Paul puts this one really well in His letter to the Colossian believers. Listen to this: “For God was pleased to have all his fullness dwell in him, and through him to reconcile everything to himself, whether things on earth or things in heaven, by making peace through his blood, shed on the cross.” In other words, if there is anything separated from Him for any reason, it can be reconciled to God in Christ. Period. That’s a big truth, though, so make it personal: You can be reconciled to God in Christ. There aren’t any conditions or restrictions on that other than the way going through Jesus. There is no sin too grievous to be forgiven or lives too dirty to be cleansed. Your relationship with God cannot be so broken that Christ can’t restore it if you’ll let Him.

That’s where all of this ends: Will you accept it? Will you accept Him? Will you accept the saving work He’s done on your behalf? That’s why He came. He came to save you from your sins. At the beginning of this series, I told you that salvation was always God’s plan. Here we can make that truth entirely more personal. God’s plans weren’t just for the salvation of the world generally although that is certainly true. God’s plans are for your salvation. Jesus came to earth, born as a baby, born to die, because God’s plans were for your salvation. God’s plans are for your salvation.

Will you receive it? Will you receive Jesus as your Lord and Savior? If you are separated from God by anything, you can be made right again in Christ.
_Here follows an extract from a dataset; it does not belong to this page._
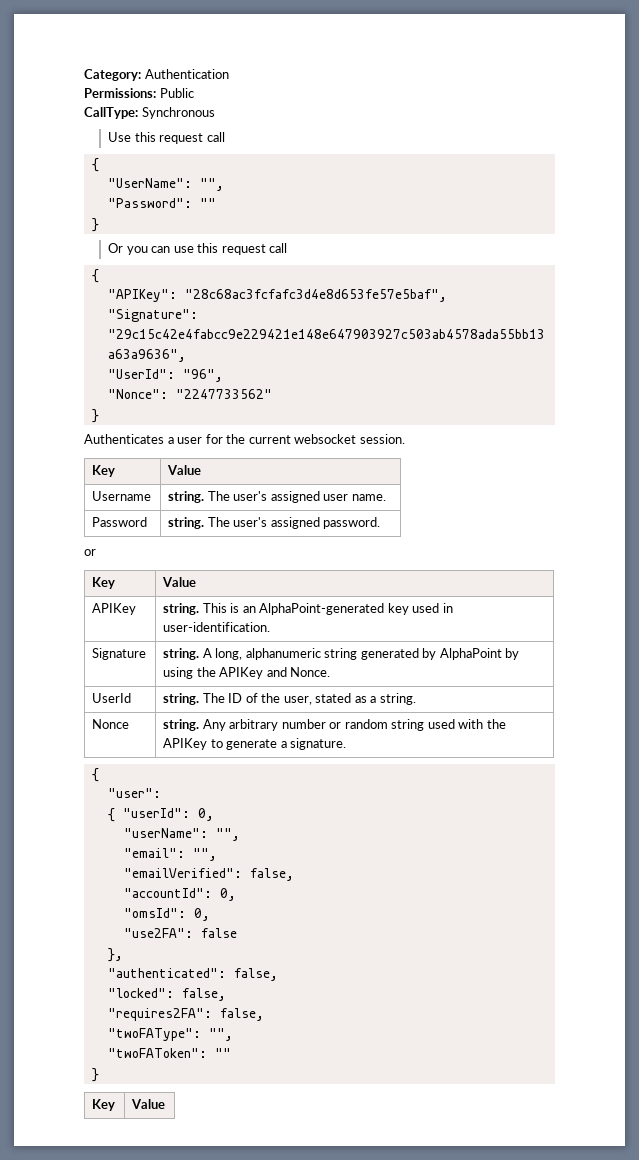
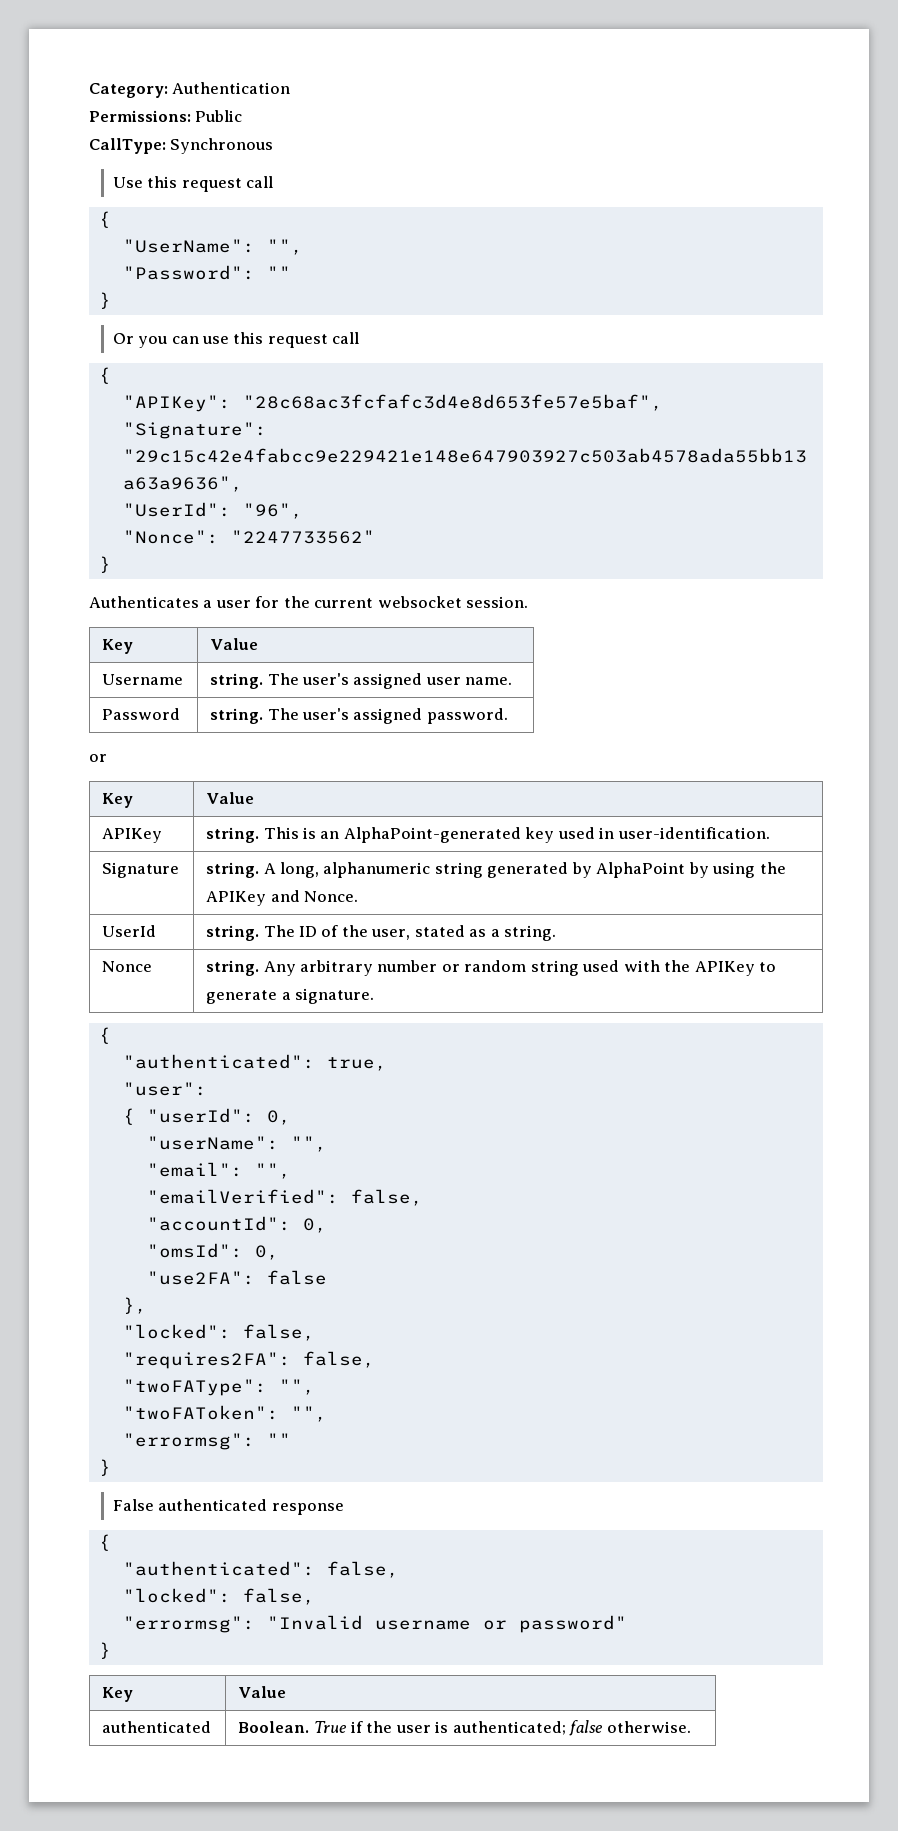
(99, 775) none -> [122,1054,387,1071] // "authenticated": true,
[107,968,278,981] // "authenticated": false, -> (147, 1305) none
[214,1048,231,1058] [91,1068,99,1082] [92,1099,116,1111] [131,1099,166,1109] "" // } // Key | Value -> [290,1406,327,1422] [122,1433,291,1450] [98,1459,111,1476] [112,1499,344,1515] [98,1534,111,1551] [122,1561,399,1578] [122,1588,315,1605] [122,1615,627,1633] [98,1642,111,1659] [102,1687,134,1702] [238,1686,287,1698] [102,1721,212,1733] [238,1720,691,1736] "", // "errormsg": "" // } // False authenticated response // { // "authenticated": false, // "locked": false, // "errormsg": "Invalid username or password" // } // Key | Value // authenticated | Boolean. True if the user is authenticated; false otherwise.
You only need say the word, to submit your life to Him, to accept His sacrificial death and life-giving resurrection, and eternal life and a right relationship with God can be yours. Will you do it? If you have already done it, will you share it? Will you share it with someone else who needs to hear it? I’ve given you this morning a simple way to do so.  Receive or share, though, this is not a message you can leave alone. You’ve got to do something with this. Jesus came for you because God’s plans are for your salvation. Receive Him and be saved.